Cümlenin başındaki ‘Ahdim olsun ki,’ bölümü sadece AKP’nin fanatik seçmeni için anlam ifade ediyor. Normal insanların aklına şu sorular geliyor:
“Türkiye küresel bir güç olarak dünya sahnesinde yerini alacak.” E hani dünya beşten biz hepsinden büyüktük? Avrupa kıskançlıktan çatlıyor, ABD ağzımızın içine bakıyor, Rusya kanatlarımızın altına sığınıyordu? Öyle değil miymiş?
“Enerjide dışa bağımlılık azalacak.” Bırakın bağımlılığı azaltmayı bütün yumurtaları aynı kefeye doldurarak kölelik vesikası bile imzaladınız. İran ve Rusya’dan hem pahalı enerjiyi alıyor hem de siyaseten onların gölgesinde sığıntı haline geliyorsunuz. Suriye’deki teslimiyetçiliğin bir sebebi de bu bağımlılık.
“Yerli otomobil ve savunma sanayisindeki çalışmalarımız hızla sürecek.” Yerli otomobil her seçim döneminde uyandırılan gulyabani gibi. Birkaç gün aramızda dolaşıp Kaf Dağına geri dönüyor. Savunma sanayinin durumunu ise Başbakan Yıldırım ‘yerli ve milli’ Altay tankı için Almanlara işbirliği çağrısı yaparken şöyle özetlemişti: “Daha fazla Almanya’ya fayda getirir çünkü makineler Almanya’dan geliyor. Önemli aksamlar Almanya’dan geliyor. Daha basit parçalar Türkiye’de yapılıyor”
“İstihdam artışı ile yeni fabrikaların önü açılacak.” Burada bir terslik yok mu? Normalde fabrikalar açılır, böylece istihdam artar. Yabancı sermaye korkudan kaçıyor, yerli sermaye ya halka arzları iptal ediyor ya borç yapılandırıyor. Yeni yatırım şöyle dursun, eskileri yaşatacak kaynak sorunu yaşıyorlar. İşsizlik bütün istatistik hilelerine karşın artıyor.

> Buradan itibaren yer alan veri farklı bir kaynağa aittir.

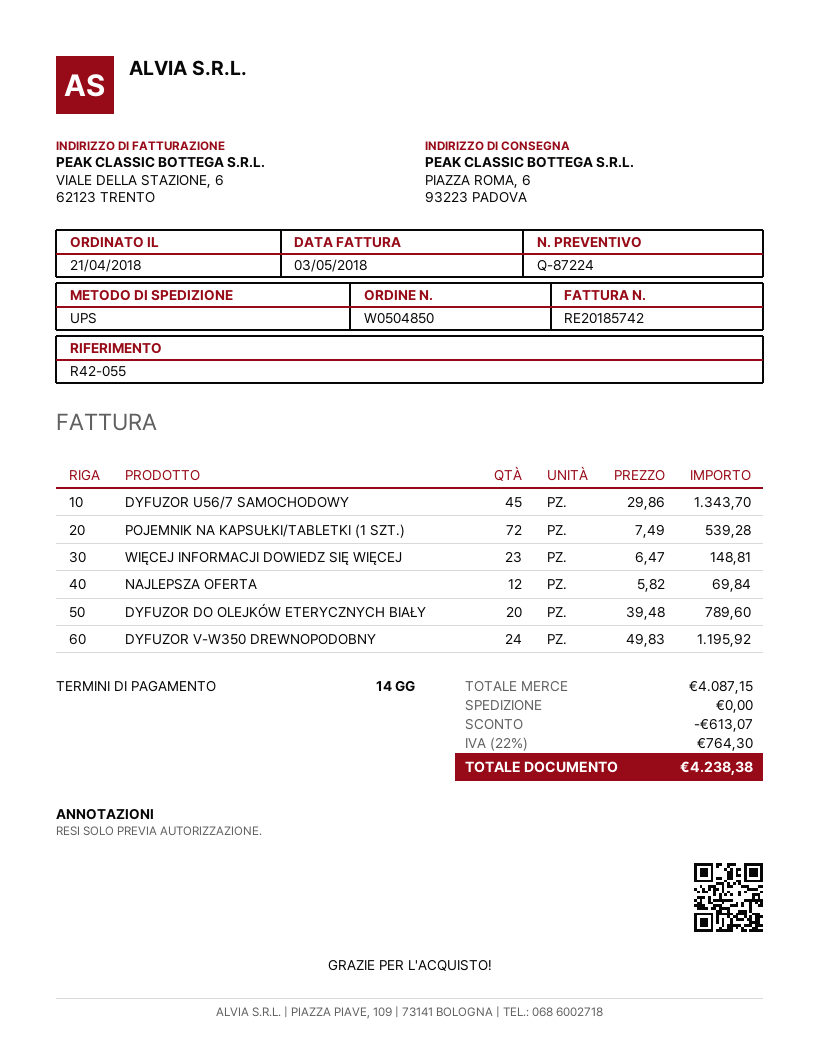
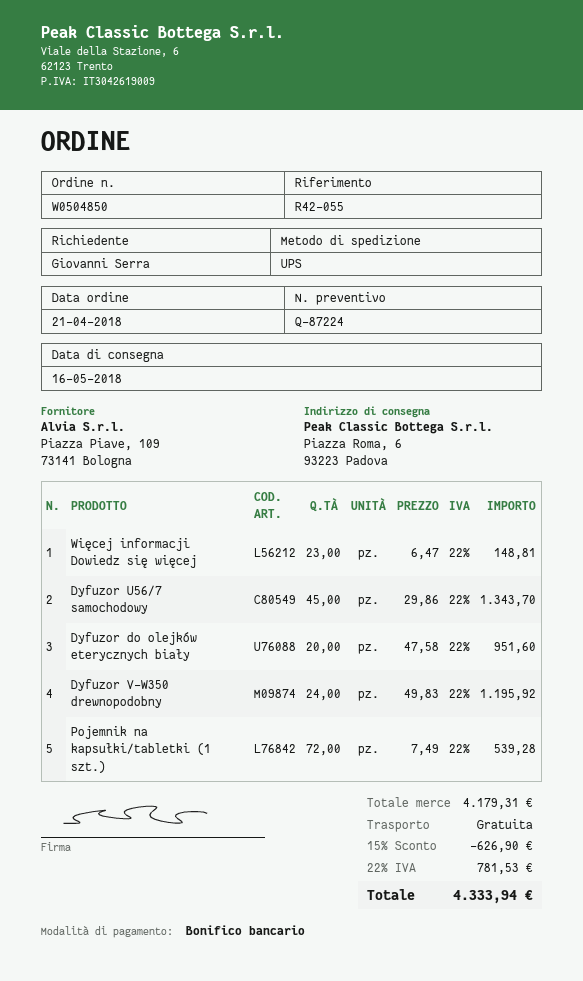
NAJLEPSZA OFERTA: 12 x 5.82 = 69.84 -> none
DYFUZOR DO OLEJKÓW ETERYCZNYCH BIAŁY: 20 x 39.48 = 789.60 -> 20 x 47.58 = 951.60
subtotal: 4087.15 -> 4179.31
discount: 613.07 -> 626.90
tax: 22% = 764.30 -> 22% = 781.53
total: 4238.38 -> 4333.94

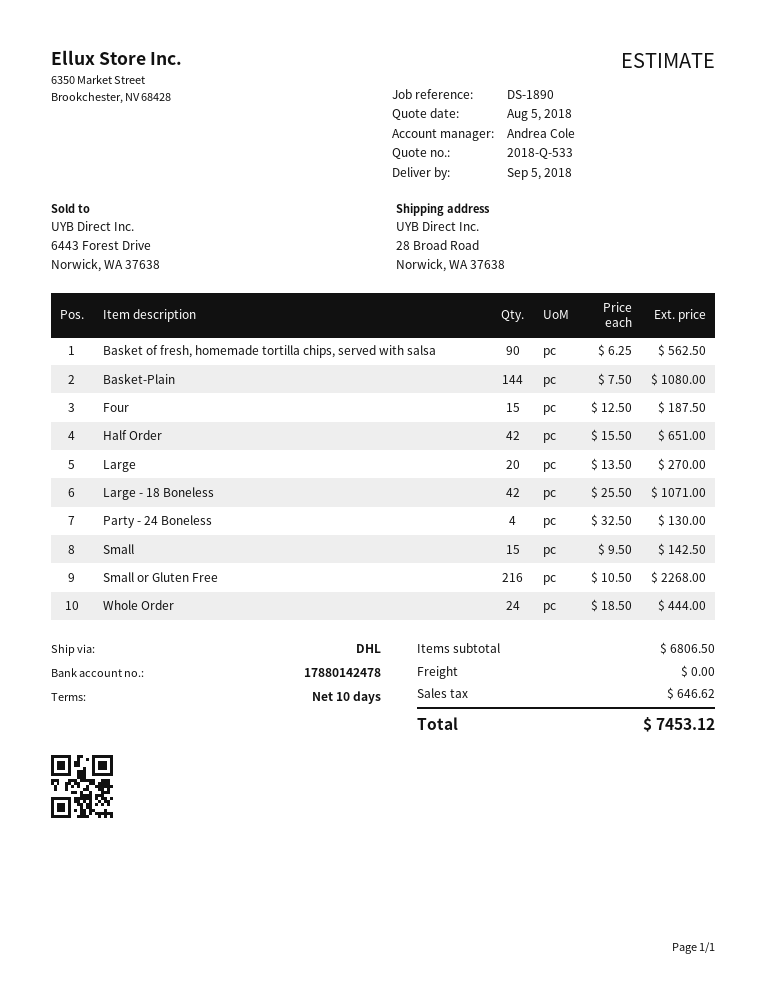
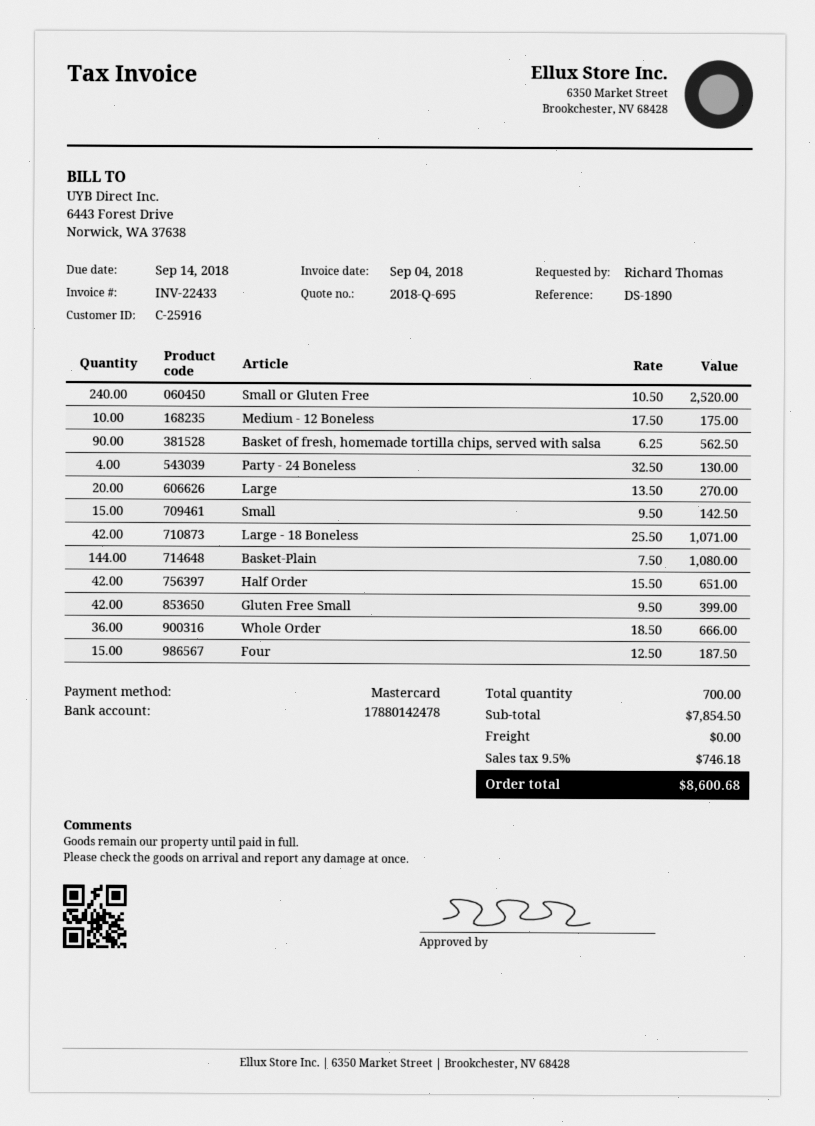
quote number: 2018-Q-533 -> 2018-Q-695
Small or Gluten Free: 216 x 10.50 = 2268.00 -> 240 x 10.50 = 2520.00
Whole Order: 24 x 18.50 = 444.00 -> 36 x 18.50 = 666.00
Medium - 12 Boneless: none -> 10 x 17.50 = 175.00
Gluten Free Small: none -> 42 x 9.50 = 399.00
subtotal: 6806.50 -> 7854.50
tax: 646.62 -> 746.18
total: 7453.12 -> 8600.68

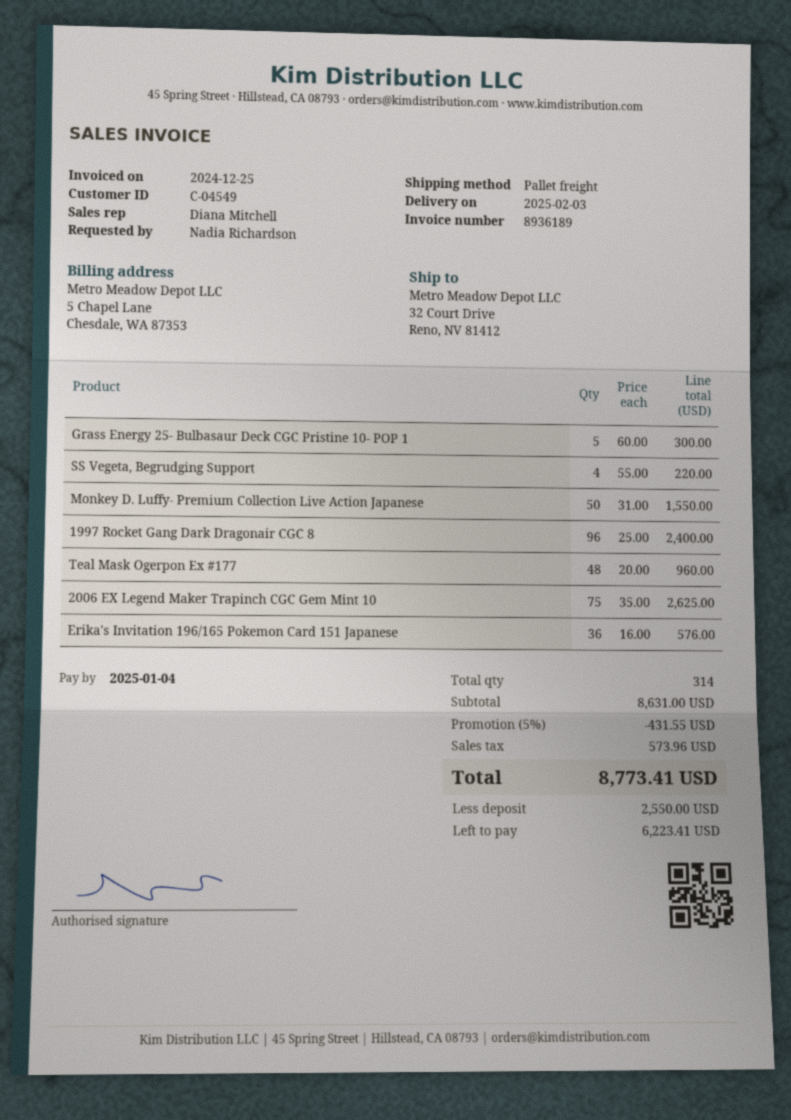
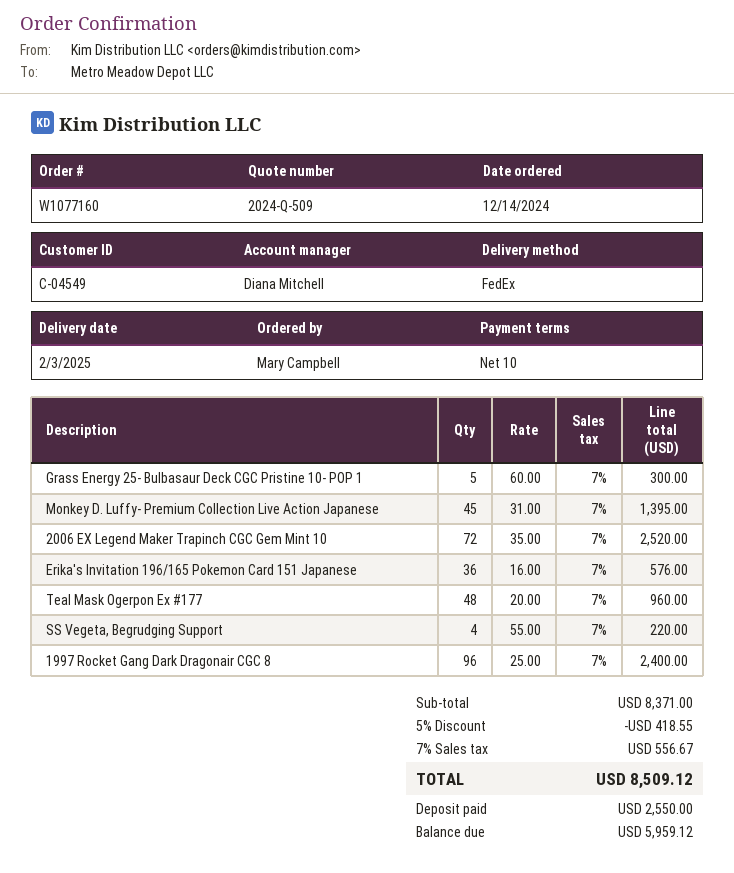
ordered by: Nadia Richardson -> Mary Campbell
shipping method: pallet freight -> FedEx
Monkey D. Luffy- Premium Collection Live Action Japanese: 50 x 31.00 = 1550.00 -> 45 x 31.00 = 1395.00
2006 EX Legend Maker Trapinch CGC Gem Mint 10: 75 x 35.00 = 2625.00 -> 72 x 35.00 = 2520.00
subtotal: 8631.00 -> 8371.00
discount: 5% = 431.55 -> 5% = 418.55
tax: 573.96 -> 556.67
total: 8773.41 -> 8509.12
balance: 6223.41 -> 5959.12

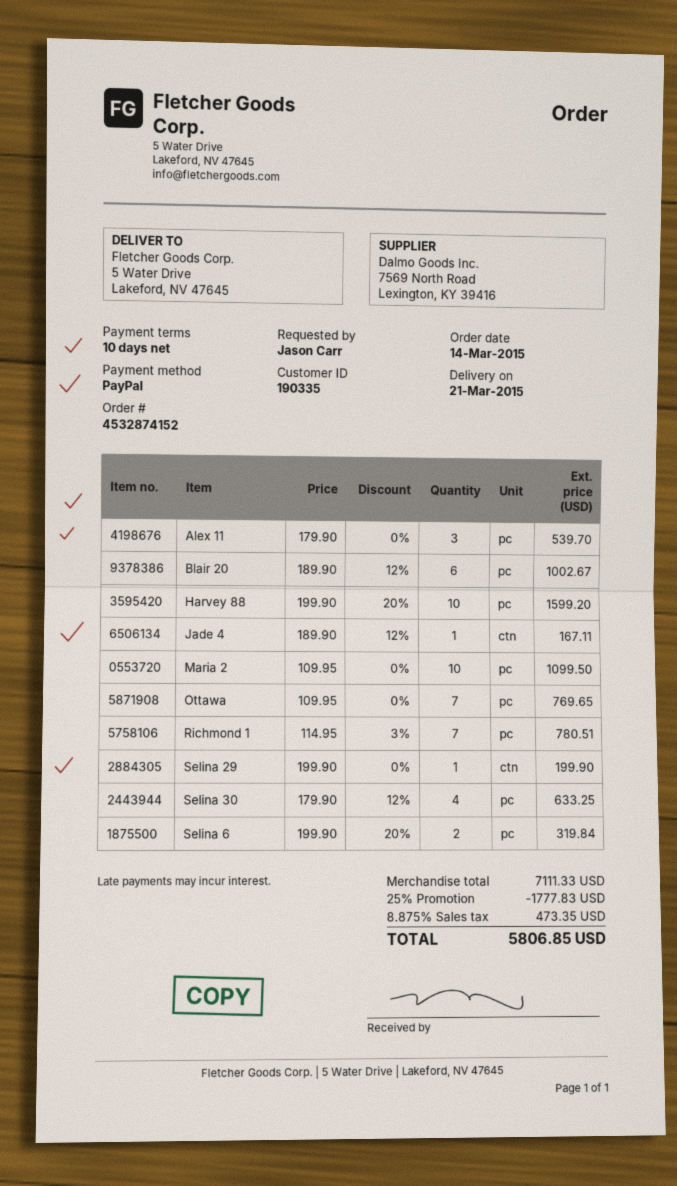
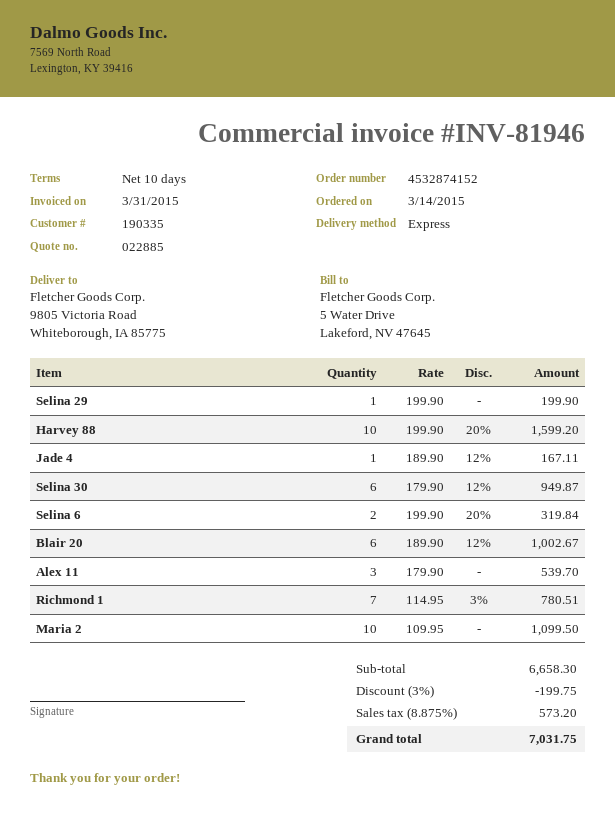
ship to: 5 Water Drive, Lakeford, NV 47645 -> 9805 Victoria Road, Whiteborough, IA 85775
Ottawa: 7 x 109.95 = 769.65 -> none
Selina 30: 4 x 179.90 - 12% = 633.25 -> 6 x 179.90 - 12% = 949.87
subtotal: 7111.33 -> 6658.30
discount: 25% = 1777.83 -> 3% = 199.75
tax: 8.875% = 473.35 -> 8.875% = 573.20
total: 5806.85 -> 7031.75

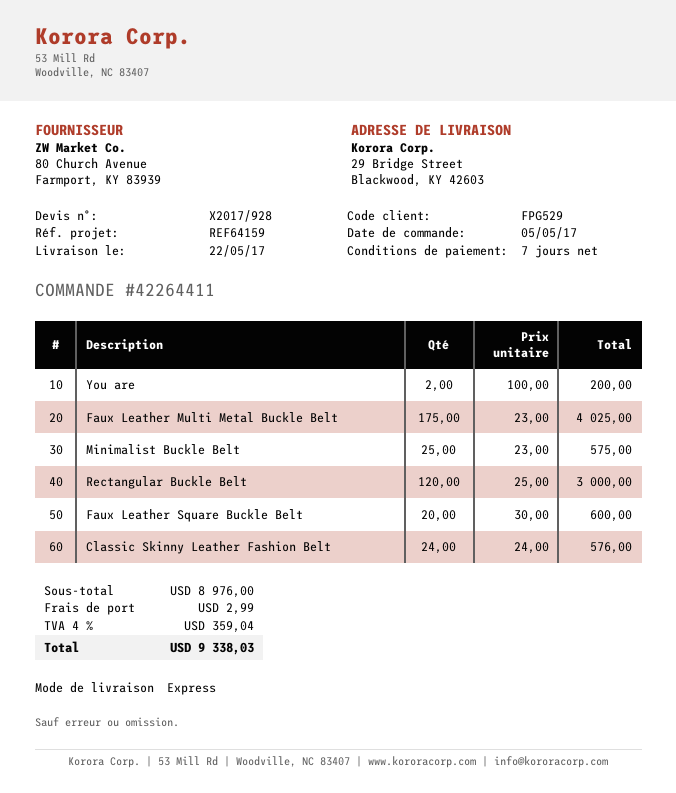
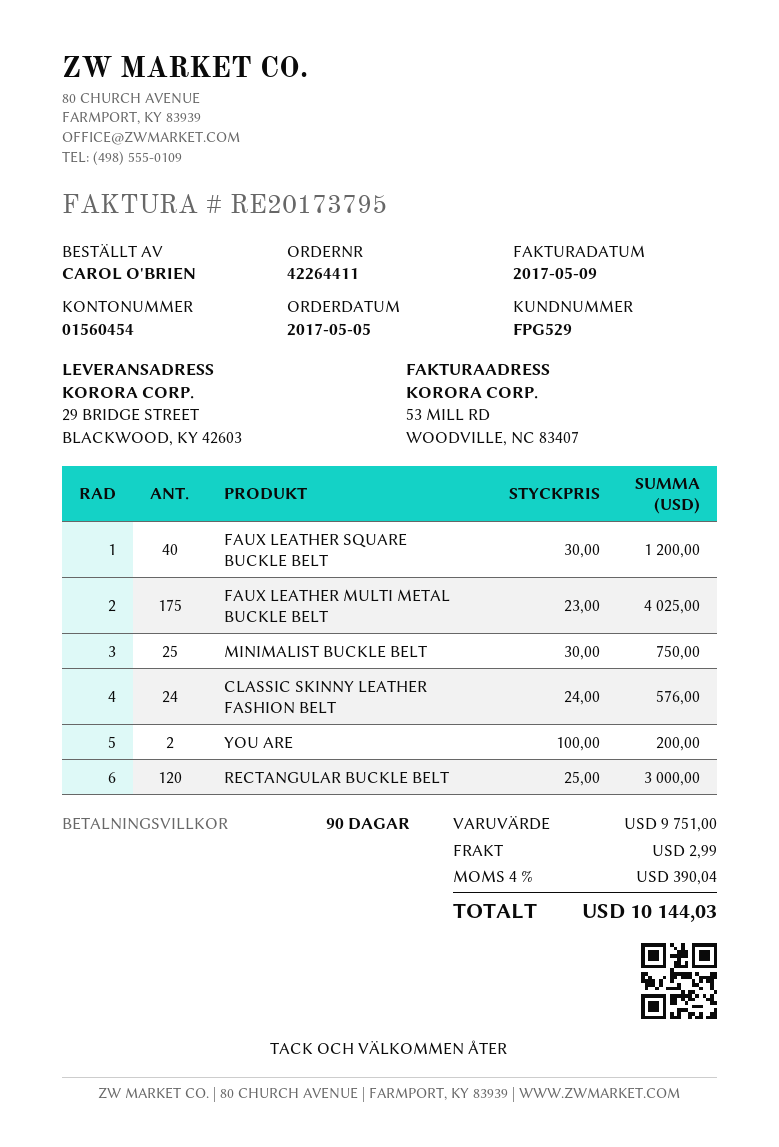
payment terms: 7 days -> 90 days
Minimalist Buckle Belt: 25 x 23.00 = 575.00 -> 25 x 30.00 = 750.00
Faux Leather Square Buckle Belt: 20 x 30.00 = 600.00 -> 40 x 30.00 = 1200.00
subtotal: 8976.00 -> 9751.00
tax: 4% = 359.04 -> 4% = 390.04
total: 9338.03 -> 10144.03

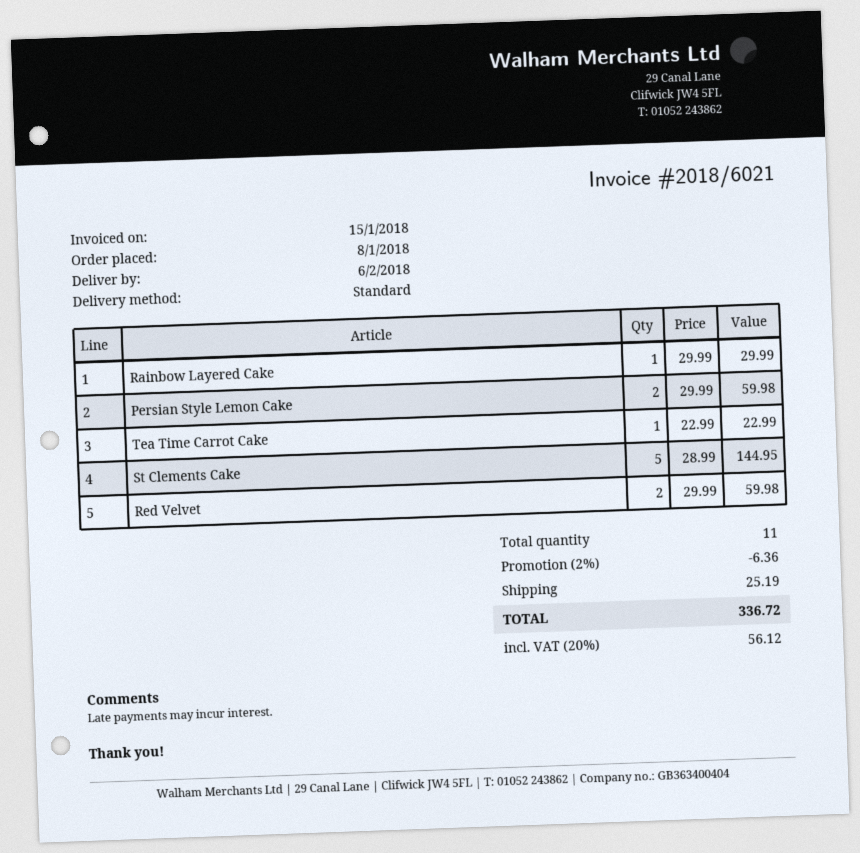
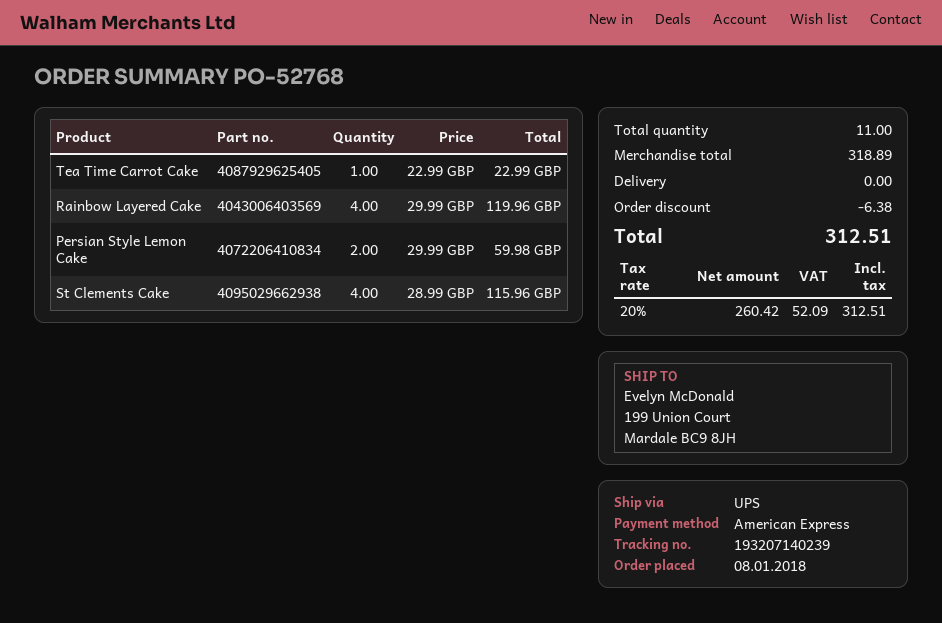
shipping method: standard -> UPS
Rainbow Layered Cake: 1 x 29.99 = 29.99 -> 4 x 29.99 = 119.96
St Clements Cake: 5 x 28.99 = 144.95 -> 4 x 28.99 = 115.96
Red Velvet: 2 x 29.99 = 59.98 -> none
discount: 6.36 -> 6.38
shipping: 25.19 -> 0.00
tax: 20% = 56.12 -> 20% = 52.09
total: 336.72 -> 312.51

“Faiz, enflasyon ve cari açık düşecek.” Bütün bunların bir KHK’lık canı var(!) Neden bu güne kadar düşürmediniz. 16 yıllık yönetim döneminde hukukun iyi kötü işlediği, demokratik hedeflerin rafa kalkmadığı dönemlerde sorunlarla başa çıkılabiliyordu. Neden şimdi çırpındıkça batıyoruz? Hiç düşünmez misiniz? Bu arada Faiz, enflasyon, cari açıkla ilgili hiç olmazsa vaat var. Dövizden Erdoğan bile umudunu kesmiş olmalı ki tek kelime yok.
“Ahdim olsun ki, dar gelirli vatandaşlarımızın geçimi kolaylaştırılacak.” Erdoğan bütün seçimlerde kendisine oy veren ana kitlenin hayatını kolaylaştıracak, refah seviyesini yükseltecek adımları atmadı. Bir vaat olarak dile getirilen bu cümle aslında bir itiraf. 16 yıldır alt ve orta gelirli kesimler, yerli otomobil gibi sadece seçim dönemlerinde hatırlandı. Yine bir seçim geliyor, emeklilere bayram ikramiyesi müjdesi gündemde. Aylığa vurduğunuzda 170 liralık bir artış bile değil. AKP döneminde emekli maaşlarındaki kademeli ve kalıcı erime durdurulmuyor. Onun yerine seçim rüşveti dağıtılıyor. Oysa yıla yayılmış ve sonraki zam dönemlerinde kümülatif artışa katılacak bir maaş artışı hem emeklinin işine gelir, hem de Hazine’nin üstüne binecek yükü dağıtırdı. Kaşıkla verdiğini seçimden sonra kepçeyle alacaklarını da hatırdan çıkarmayalım.
“Vergi yükü adil hale gelecek, dar gelirli vatandaşın vergisi azalacak.” Bu başlık için fazla söze gerek kalmadan sadece Mehmet Cengiz desek yeter. 16 yıldır asgari ücreti bile vergiden arındırmayan AKP, çıkardığı af ve yapılandırmalarla büyük balıkları beslemeye devam etti. Ayrıca vergisini zamanında ödeyenleri keriz yerine koymayı sürdürdü. Erdoğan bu konuda samimi ise neden somut kalemler saymıyor. Mesela ‘asgari ücretten alınan vergiyi kaldıracağız, pırlantadan almadığımız gibi zaruri ihtiyaç maddelerinden de almayacağız’ demiyor.
Erdoğan’ın seçim bildirgesi, tam anlamıyla yapamadıklarının listesine dönüşmüş. Muhalefetin derlemesine ihtiyaç bırakmamış. Misafir ayakkabılarını giydikten sonra ‘daha karpuz kesecektik’ diyen ev sahibi gibi vaatlerde bulunmuş. Elinde tuttuğu medya ise karpuzun güzelliğinden dem vuruyor. Bakalım vatandaş inanacak mı?